Word Made Flesh: Family of Love

Styled perfume jar(audio file here)

The story of Mary anointing Jesus’ feet with perfume has no lovely start.  The story opens under a cloud.  Religious officials and the religious purists of his day seek to arrest Jesus.  And by the end of the passage, they  seek to kill Lazarus too.

In this atmosphere of danger, Jesus seeks refuge in a house in Bethany.  He turns to Martha, Mary and Lazarus—people whom, the gospel repeatedly emphasizes, Jesus loved.  With them, he finds a home.

This little chosen family defies ideals—both modern nuclear and  ancient patriarchal family ideals.  Two single sisters, their single brother, and a single, itinerant mystic/preacher/healer.  Mary, Martha, and Lazarus, though bound by kinship, would have had better social and economic prospects had they been married.

Contemporary law and social systems, even in the church, organize life around couples or couples with children.  Legal benefits follow marriage and kinship.  Economic assumptions about poverty and wealth seem to always be calculated around families of four.  We define a successful church as one with many young families with children.  Even our obsession with same-sex marriage pretty much seeks to bring gay and lesbian relationships into traditional kinship models.
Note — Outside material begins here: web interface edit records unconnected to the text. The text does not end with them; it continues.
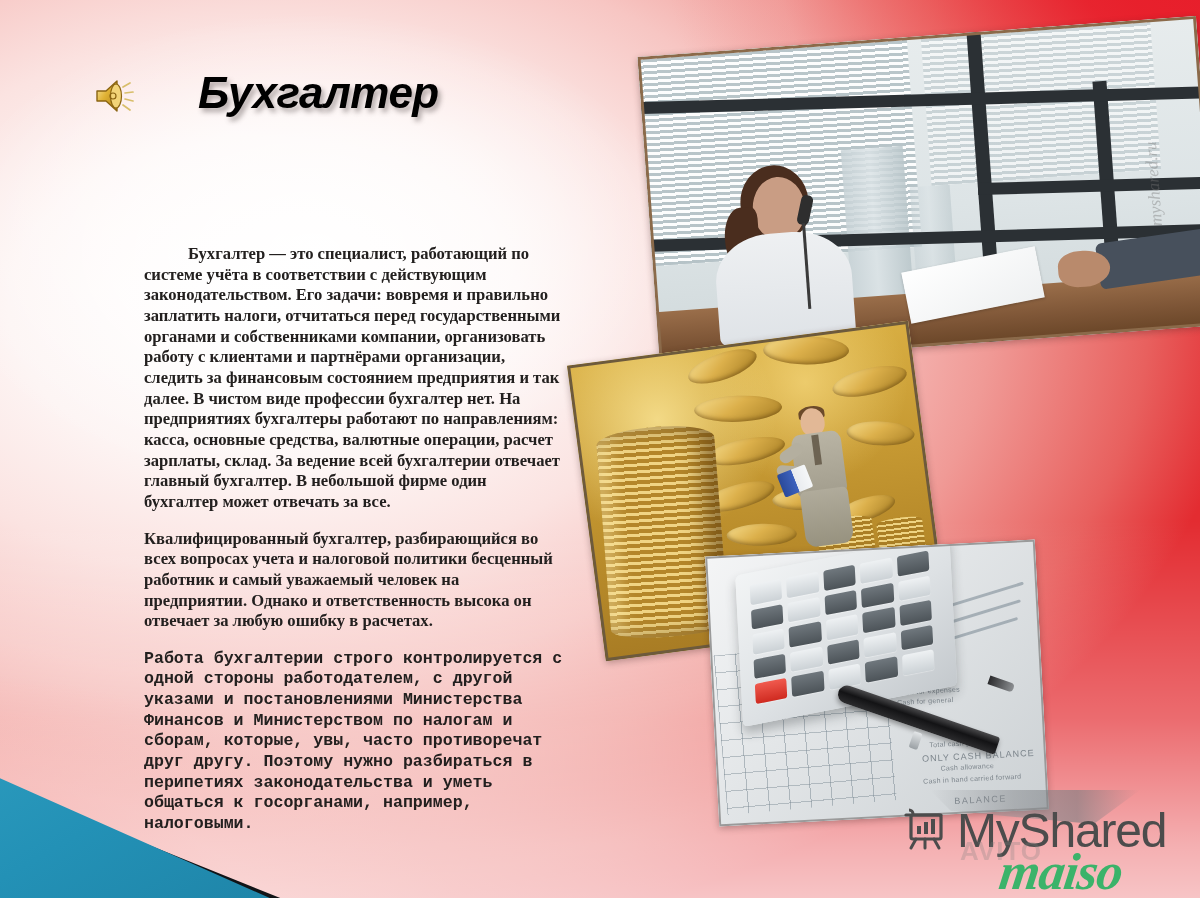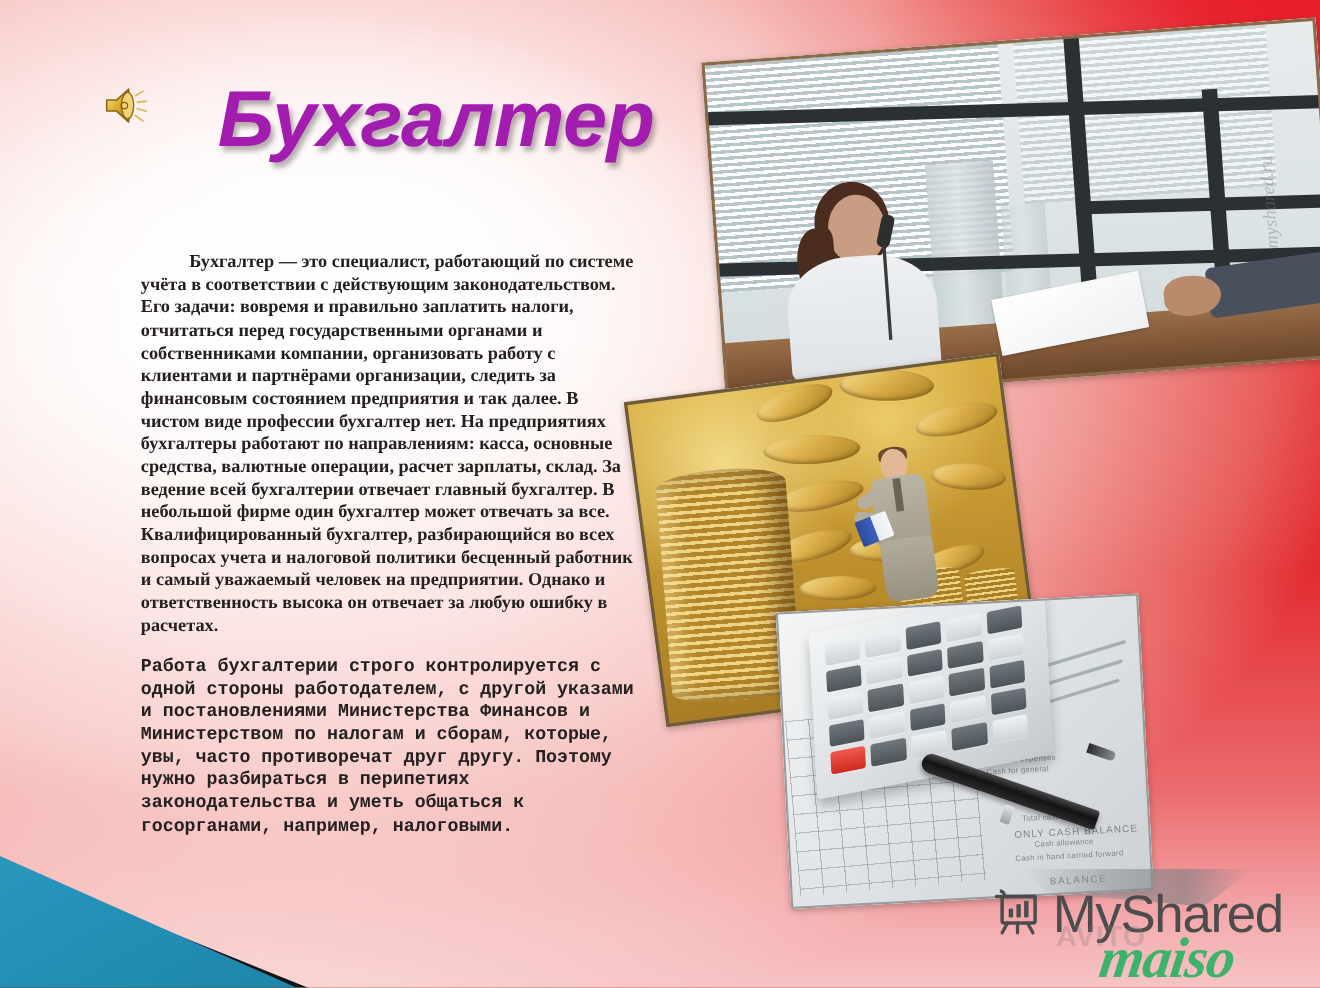"Бухгалтер" .slide-title { color: #a21caf -> #000000; font-size: 72px -> 44px }
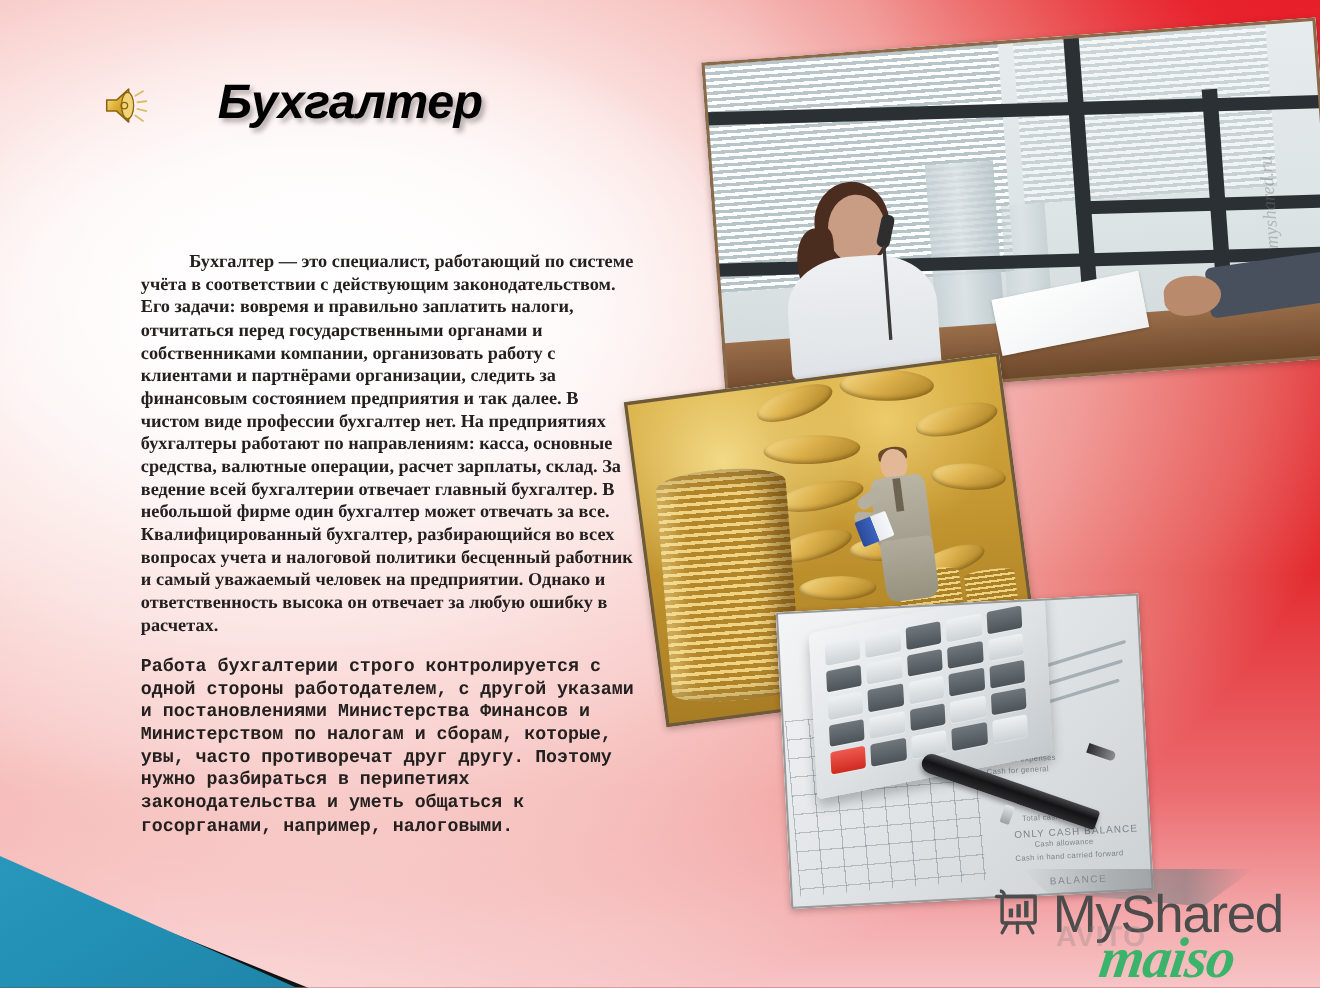"Бухгалтер — это специалист, работающий" .body-text p { margin: 0 -> 16px }
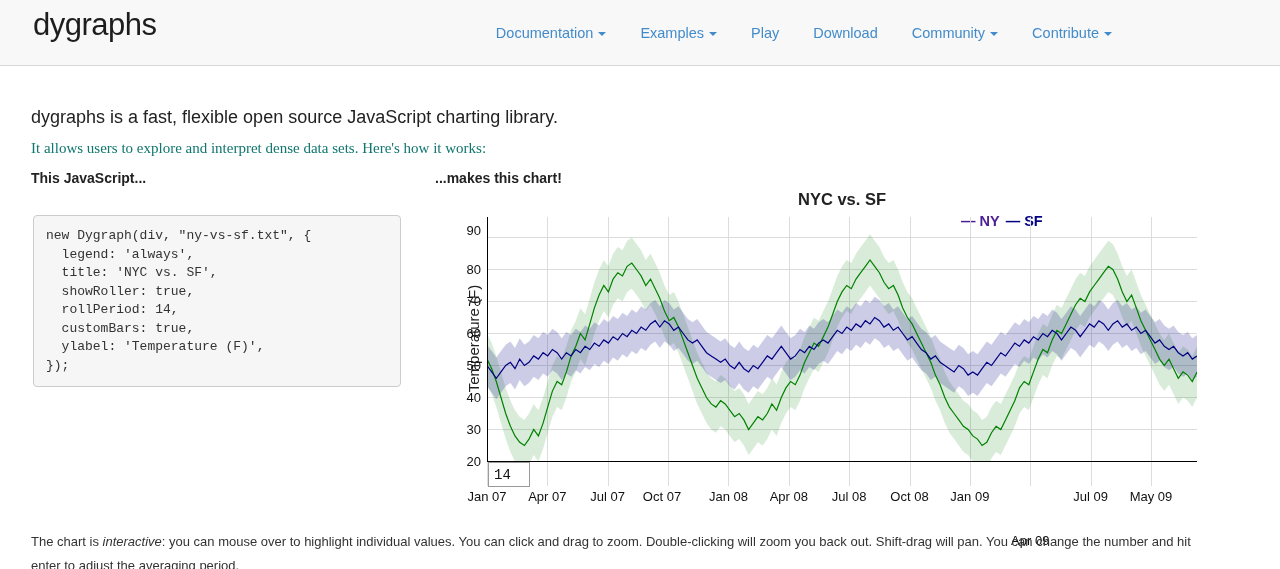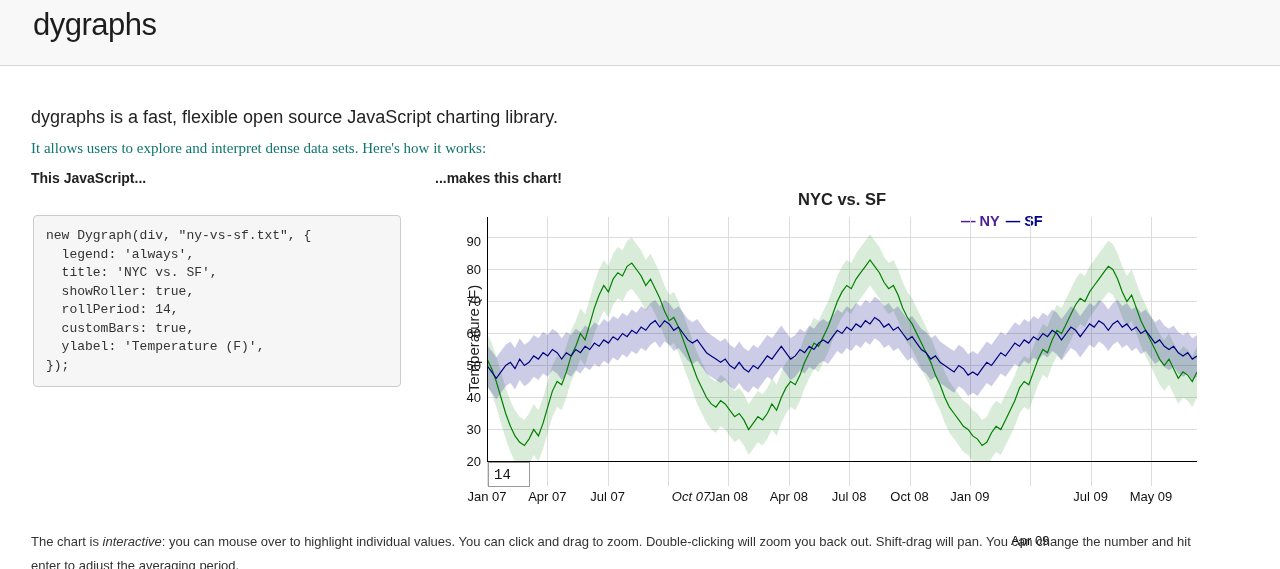"Documentation" div.nav { html: none -> <div> <a> <span>Documentation</span> <span></span> </a> <a> <span>Examples</span> <span></span> </a> <a> <span>Play</span> </a> <a> <span>Download</span> </a> <a> <span>Community</span> <span></span> </a> <a> <span>Contribute</span> <span></span> </a> </div> }
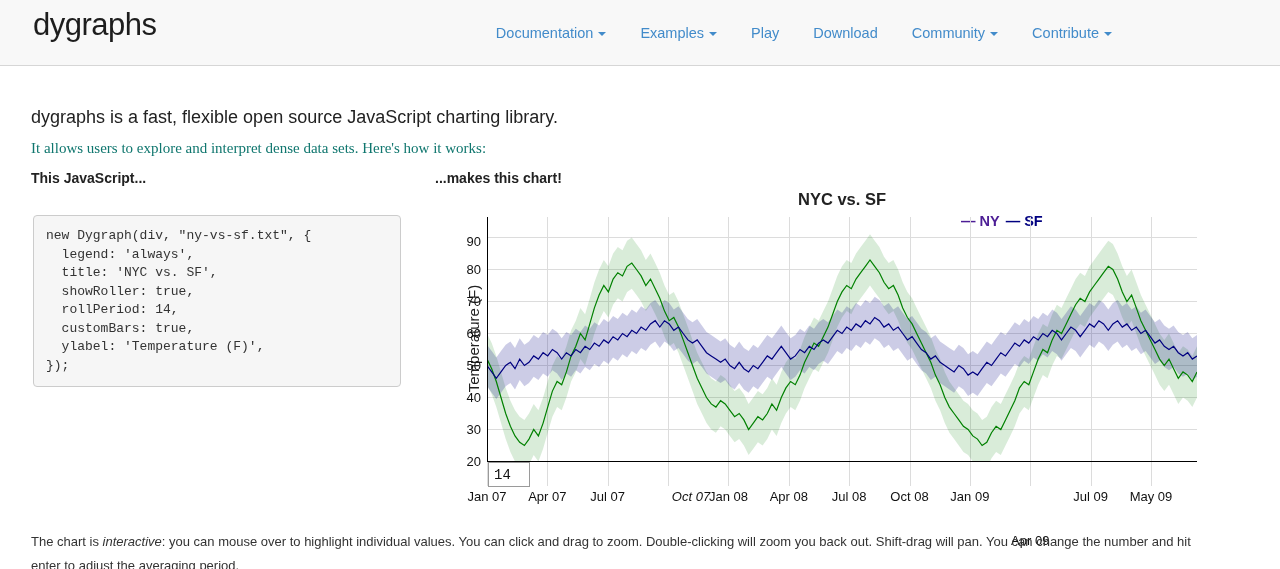"90" div.ytick { top: 234px -> 223px }
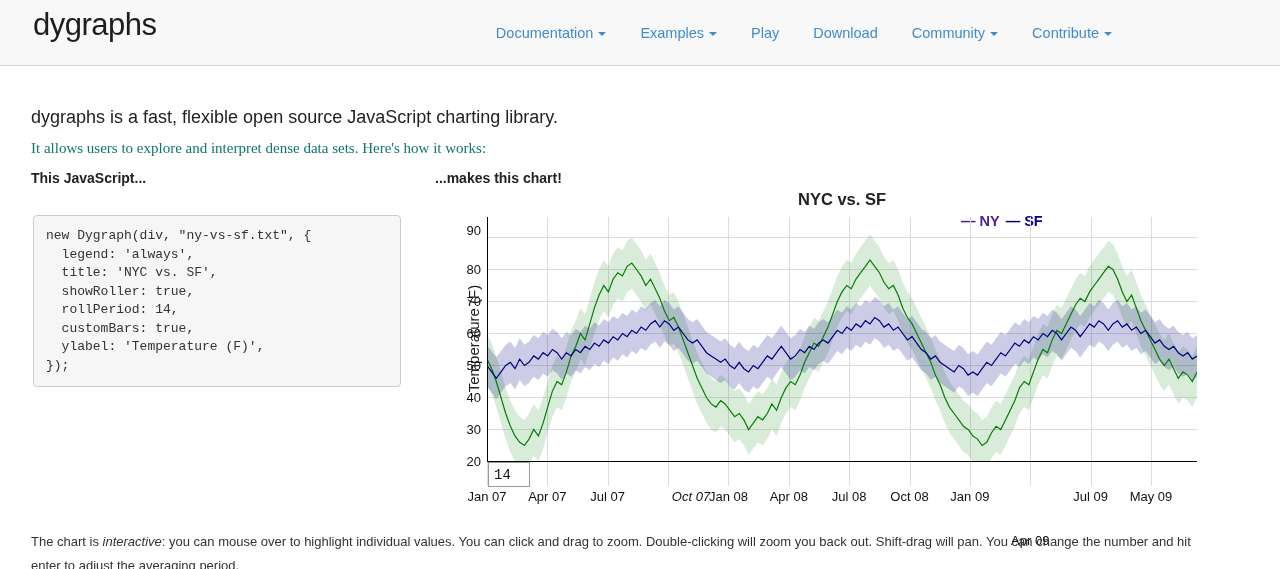"Oct 07" div.xtick { font-style: italic -> none; left: 691px -> 662px }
Yet in today’s Gospel lesson, a little, nontraditional family serves as a microcosm of the community that produced the Gospel of John.  Its members were Jews, Samaritans, and Greeks estranged from their ethnic and spiritual families.  The dominant religion of its day branded the community illegitimate.  It gathered religious people from the margins.  And those refugees from honor and respectability found family with one another—just as Jesus did with Mary, Martha, and Lazarus.

In that little household, bound together by love, John tells us that “Mary took a pound of costly perfume made of pure nard, anointed Jesus’ feet, and wiped them with her hair.”

In the ancient Middle East, women and men were not publicly intimate with each other.  Yet in John, as in Matthew and Mark, we detect no embarrassment, no shame at Mary washing Jesus’ feet—with her hair.  If you remember scandal, you remember Luke’s very different account, substituting a woman with a questionable reputation for Mary.  Here, only Judas objects—that the money might have been better spent.  (A true Mennonite soul.)

Even today, wiping an unrelated person’s feet with one’s hair seems overly familiar.  But in this little family of love we detect no shame, no embarrassment.

Is this not what we long for?  A spiritual family so deep that we may share ourselves most intimately.  To know others and to be known in every aspect of our living.

Becoming such a family of love happens neither quickly nor easily.  Martha, Mary, Lazarus, and Jesus went through death together.  They experienced profound disappointment with each other.  Look back to the previous chapter.  When Lazarus fell ill, Jesus did not come until after Lazarus died.  And both Martha and Mary let him have it.  “Lord, if you had been here, my brother would not have died.”  I suppose raising Lazarus made up for it a little—but “really, Jesus, have you any idea what you put us through?”  To remain with each other through profound disappointment and betrayal can be daunting.

Yet the reward may be profound.  Witness Mary’s ministry to Jesus in this transitional hour.  With one wordless gesture, Mary captures the spiritual depth of the time.  She anoints Jesus in a time of danger—a gesture of healing balm.  By washing his feet, she models for him the blessing he will in turn bestow on his own disciples in the final hours of his ministry.  She uses an ointment of burial, bringing to heightened consciousness the final steps he will take on his journey.  And the perfume fills the house as holiness fills that moment.

In this gospel of the Word made flesh, Mary becomes Word made flesh for Jesus.  She incarnates the divine.

When we choose to pursue, in all its risky dimensions, becoming a chosen family of love with others, we choose to become Word made flesh as well, to incarnate the divine for each other.

Who would each of us know deeply?  Who would we be known by?  Who will we touch intimately?  Who will touch us?  Who will be our chosen family of love?  To whom will we become Word made flesh?

This was a sermon I preached for the Fifth Sunday of Lent at Germantown Mennonite Church, March 17, 2013   The gospel passage for that day was John 12:1-8.